**THE RECORDS**

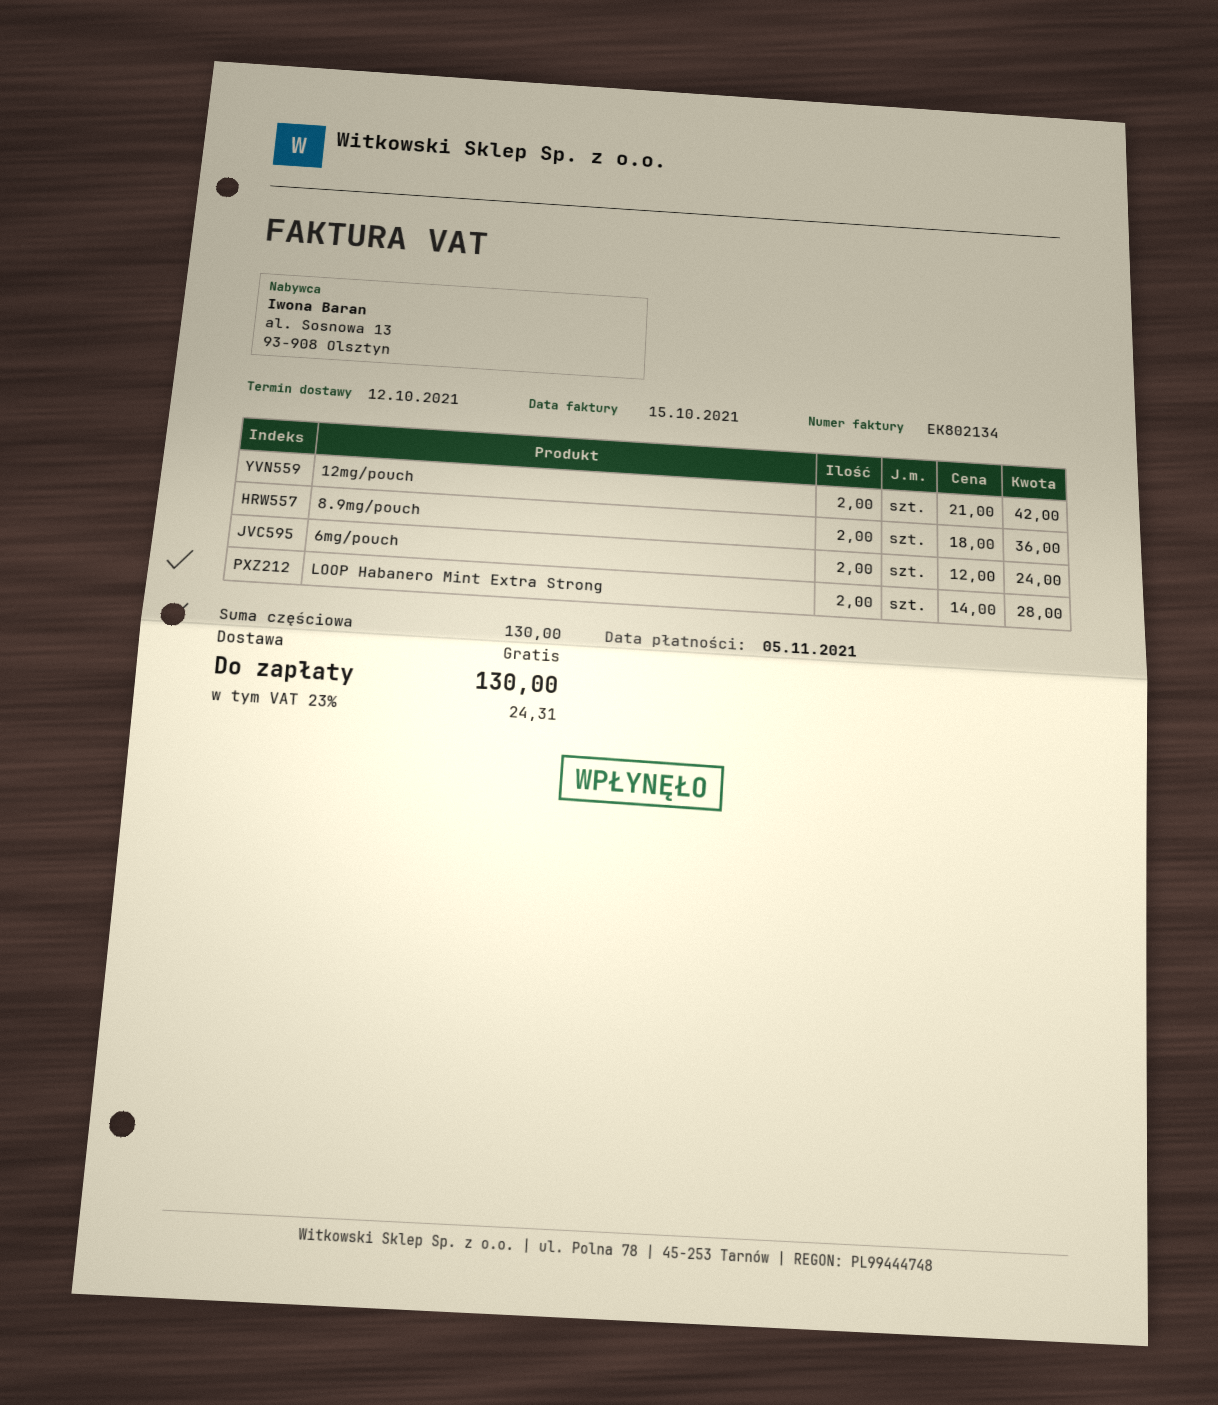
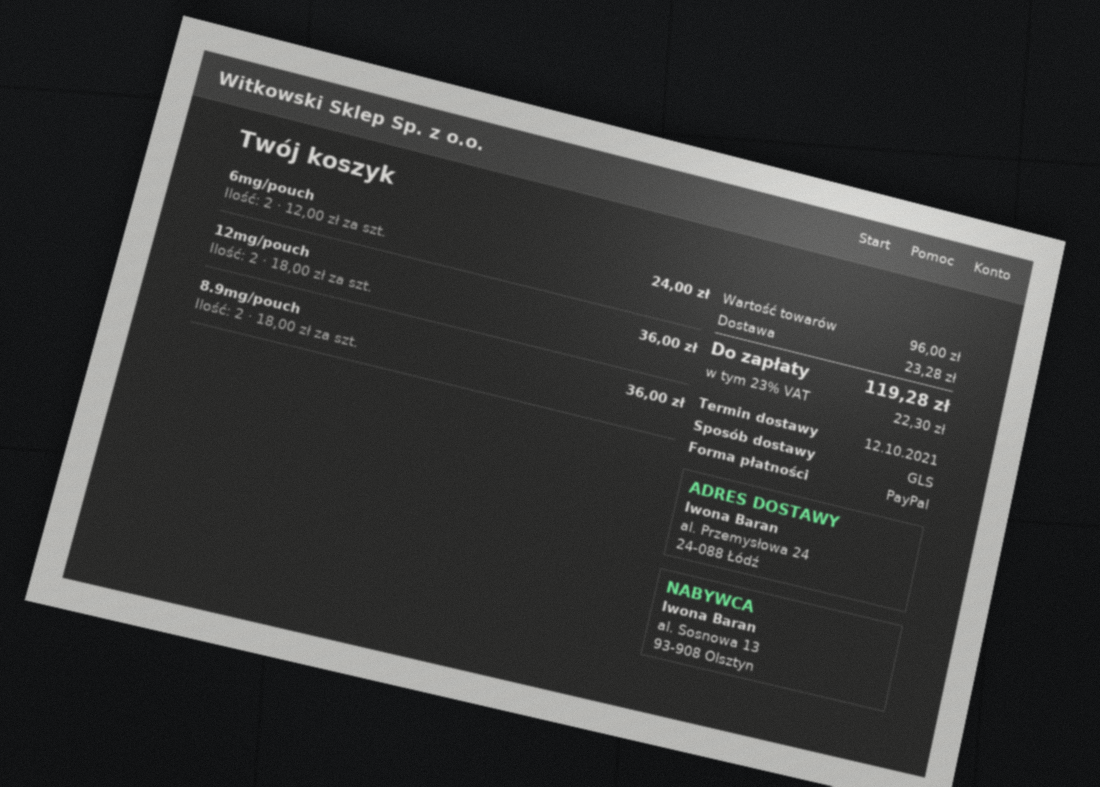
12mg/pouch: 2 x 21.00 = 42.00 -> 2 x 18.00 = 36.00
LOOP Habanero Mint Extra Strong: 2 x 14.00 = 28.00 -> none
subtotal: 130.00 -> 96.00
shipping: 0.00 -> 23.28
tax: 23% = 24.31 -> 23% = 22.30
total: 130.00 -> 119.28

**EXERCISE**
Where pictures appear in the records, leave them out; output everything else exactly.

**EXPECTED OUTPUT**
12mg/pouch: 2 x 21.00 = 42.00 -> 2 x 18.00 = 36.00
LOOP Habanero Mint Extra Strong: 2 x 14.00 = 28.00 -> none
subtotal: 130.00 -> 96.00
shipping: 0.00 -> 23.28
tax: 23% = 24.31 -> 23% = 22.30
total: 130.00 -> 119.28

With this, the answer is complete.